Déjà un peu affecté par le premier procès et son verdict à 200 M$, les Phozat voient alors arriver d’autres procès pour empoisonnement et cette fois au niveau national et non plus régional. En fait plusieurs centaines de plaintes à des degrés divers d’instruction judiciaire, mais toutes visant la dangerosité voire la mortalité du produit mystérieux pour lequel Guy avait un don.
A cela s’ajoutait la campagne d’analyse d’urines qui avait tendance à montrer que le poison était maintenant présent partout et du coup chez tout le monde, en ville comme à la campagne. Ces analyses avaient une fâcheuse tendance à remettre en cause les formidables vertus du traitement par Guy des champs et des jardins. En effet les parents de Guy, Mont Santo et la mère Bayer vantaient la volatilité de l’effet. Sitôt Guy passé, disaient-ils, plus aucune trace d’un éventuel produit, tout était évaporé, recombiné, en gros disparu. Et voila que maintenant il fallait expliquer qu’il y en avait partout et que ça se fixait au moins dans les urines. Euh difficile à justifier.
Autant dire que le moral était assez bas. Certes ils étaient encore largement soutenus par la classe politique qui, corrompue par les lobbies, refusait toujours de légiférer sur le sujet, mais ayant néanmoins un peu le sentiment qu’une nasse commençait à se refermer.
Heureusement pour eux, dans le même temps, les parents Phozat et tous leurs amis du business cherchaient à retourner la situation à leur avantage. Et le miracle se produisit : la fédération des exploitants, qui était le syndicat des utilisateurs des vertus désherbantes de Guy fut chargée par les politiques de mettre un terme à son utilisation. Oui exactement, le gang des pollueurs fut chargé de mettre fin à la pollution. D’un seul coup la situation s’inversait. C’est comme si on demandait à l’Église de lutter contre la pédophilie, ou aux compagnies pétrolières de combattre le réchauffement. C’était une victoire inespérée qui laissait augurer de longs jours d’utilisation de Guy avec les rendement financiers correspondants.
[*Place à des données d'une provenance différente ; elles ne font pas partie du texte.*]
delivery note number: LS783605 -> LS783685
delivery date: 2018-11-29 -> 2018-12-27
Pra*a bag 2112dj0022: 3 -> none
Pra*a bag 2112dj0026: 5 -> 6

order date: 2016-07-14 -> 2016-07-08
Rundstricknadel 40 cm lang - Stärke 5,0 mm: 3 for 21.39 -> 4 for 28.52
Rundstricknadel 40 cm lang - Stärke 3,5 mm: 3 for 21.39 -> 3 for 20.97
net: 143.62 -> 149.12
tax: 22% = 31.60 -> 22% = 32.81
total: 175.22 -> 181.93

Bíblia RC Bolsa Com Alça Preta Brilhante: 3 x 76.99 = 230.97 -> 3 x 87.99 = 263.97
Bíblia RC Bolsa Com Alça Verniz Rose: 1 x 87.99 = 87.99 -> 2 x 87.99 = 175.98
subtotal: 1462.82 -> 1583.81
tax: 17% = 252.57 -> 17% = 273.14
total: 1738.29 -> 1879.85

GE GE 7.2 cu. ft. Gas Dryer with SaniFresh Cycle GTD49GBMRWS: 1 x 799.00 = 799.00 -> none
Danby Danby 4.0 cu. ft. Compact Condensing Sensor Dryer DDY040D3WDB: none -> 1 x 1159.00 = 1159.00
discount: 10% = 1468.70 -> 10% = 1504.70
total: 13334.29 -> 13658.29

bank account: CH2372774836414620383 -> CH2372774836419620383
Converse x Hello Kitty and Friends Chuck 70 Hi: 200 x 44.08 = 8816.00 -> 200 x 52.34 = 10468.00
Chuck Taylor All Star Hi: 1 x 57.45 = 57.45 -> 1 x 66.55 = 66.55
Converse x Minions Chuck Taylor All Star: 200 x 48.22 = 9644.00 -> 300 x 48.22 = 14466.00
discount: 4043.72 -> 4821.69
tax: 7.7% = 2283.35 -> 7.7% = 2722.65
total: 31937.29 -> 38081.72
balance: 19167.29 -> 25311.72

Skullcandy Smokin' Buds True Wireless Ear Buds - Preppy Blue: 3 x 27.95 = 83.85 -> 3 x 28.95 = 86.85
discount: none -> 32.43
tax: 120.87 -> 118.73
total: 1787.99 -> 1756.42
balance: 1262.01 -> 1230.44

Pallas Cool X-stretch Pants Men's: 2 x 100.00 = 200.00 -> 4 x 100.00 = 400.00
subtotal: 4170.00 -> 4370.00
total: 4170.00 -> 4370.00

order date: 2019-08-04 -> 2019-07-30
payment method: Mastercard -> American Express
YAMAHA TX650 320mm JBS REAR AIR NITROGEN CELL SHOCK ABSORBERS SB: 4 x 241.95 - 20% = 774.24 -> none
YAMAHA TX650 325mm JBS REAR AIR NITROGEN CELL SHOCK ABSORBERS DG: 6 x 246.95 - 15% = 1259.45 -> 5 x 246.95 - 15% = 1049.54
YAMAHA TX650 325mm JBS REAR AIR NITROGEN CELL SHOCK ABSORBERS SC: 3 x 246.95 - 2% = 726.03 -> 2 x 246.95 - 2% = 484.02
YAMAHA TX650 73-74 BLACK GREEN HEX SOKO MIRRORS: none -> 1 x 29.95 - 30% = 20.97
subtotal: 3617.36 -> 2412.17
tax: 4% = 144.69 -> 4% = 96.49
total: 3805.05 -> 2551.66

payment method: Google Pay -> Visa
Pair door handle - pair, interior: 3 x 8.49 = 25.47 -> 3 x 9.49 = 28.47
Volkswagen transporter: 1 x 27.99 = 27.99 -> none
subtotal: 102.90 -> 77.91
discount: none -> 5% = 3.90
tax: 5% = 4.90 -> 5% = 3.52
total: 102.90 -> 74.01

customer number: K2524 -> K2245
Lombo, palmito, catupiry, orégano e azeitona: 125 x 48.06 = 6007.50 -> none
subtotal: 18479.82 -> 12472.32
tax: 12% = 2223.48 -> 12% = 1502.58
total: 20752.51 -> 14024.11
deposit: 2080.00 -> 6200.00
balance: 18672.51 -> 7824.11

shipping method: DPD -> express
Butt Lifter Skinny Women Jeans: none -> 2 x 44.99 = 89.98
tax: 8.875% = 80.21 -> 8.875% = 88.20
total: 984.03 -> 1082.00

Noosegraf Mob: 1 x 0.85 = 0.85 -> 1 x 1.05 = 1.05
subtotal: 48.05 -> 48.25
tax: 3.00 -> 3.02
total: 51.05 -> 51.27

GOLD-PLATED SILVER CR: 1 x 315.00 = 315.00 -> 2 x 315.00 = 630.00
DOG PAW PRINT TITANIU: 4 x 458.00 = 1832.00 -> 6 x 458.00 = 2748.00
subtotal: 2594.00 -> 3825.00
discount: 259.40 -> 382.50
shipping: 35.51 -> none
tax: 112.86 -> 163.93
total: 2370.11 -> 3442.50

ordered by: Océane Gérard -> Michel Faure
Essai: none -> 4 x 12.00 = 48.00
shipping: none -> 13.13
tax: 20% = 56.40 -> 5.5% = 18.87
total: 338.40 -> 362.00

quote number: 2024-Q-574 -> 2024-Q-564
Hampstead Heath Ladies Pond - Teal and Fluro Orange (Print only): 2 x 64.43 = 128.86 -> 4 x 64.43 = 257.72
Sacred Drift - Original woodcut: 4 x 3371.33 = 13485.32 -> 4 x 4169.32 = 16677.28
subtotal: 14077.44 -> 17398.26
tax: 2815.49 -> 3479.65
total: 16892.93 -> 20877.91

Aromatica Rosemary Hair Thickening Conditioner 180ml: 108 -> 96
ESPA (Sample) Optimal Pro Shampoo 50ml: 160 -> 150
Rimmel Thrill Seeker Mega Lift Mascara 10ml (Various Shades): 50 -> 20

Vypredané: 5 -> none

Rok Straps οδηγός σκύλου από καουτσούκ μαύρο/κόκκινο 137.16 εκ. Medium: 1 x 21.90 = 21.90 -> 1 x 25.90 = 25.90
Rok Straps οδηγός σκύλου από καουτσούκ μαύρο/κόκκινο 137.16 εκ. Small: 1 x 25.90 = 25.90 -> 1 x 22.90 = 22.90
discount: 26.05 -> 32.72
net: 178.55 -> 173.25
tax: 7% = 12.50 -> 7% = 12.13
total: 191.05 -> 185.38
En fait, cette incroyable capitulation des politiques avait été préparée depuis plus d’un an avec ce que le syndicat et le gouvernement avaient appelé contrat de solution. Ce vocable ne voulait évidemment rien dire mais c’était le genre de mots fétiches de la technocratie. La mesure avait été proposée aux Etats Généraux de l’Alimentation, vaste fumisterie destinée à leurrer les consommateurs sur les méfaits de l’agriculture chimique. Et dans cette kermesse, avaient été vantés les mérites de la cogestion entre le syndicat et les pouvoirs publics. Evidemment s’il s’était agi de faire pression ensemble sur les négociants et les groupements agricoles, ça aurait eu du sens mais là il s’agissait d’une capitulation en rase campagne des politiques. Il faut dire que la fédération des pollueurs avait pris l’engament de supprimer l’utilisation de Guy….sauf exceptions. Le problème était que les exceptions couvraient à peu près tous les cas d’utilisation pour la viticulture, l’arboriculture, les cultures céréalières et l’élevage. Seul le maraîchage non industriel semblait devoir se passer de Guy. On était donc passé de la suppression de l’utilisation de Guy a des notions de pourcentages, par exemple 30 % de moins en dix ans. Autant dire la continuation pure et simple de l’empoisonnement.
Cette situation catastrophique résultait classiquement de la puissance des lobbies et de la corruption des politiques, et commençait à monter l’opinion contre les agriculteurs-pollueurs. La rue allait-elle suppléer aux manquements des gouvernements ? La question reste posée.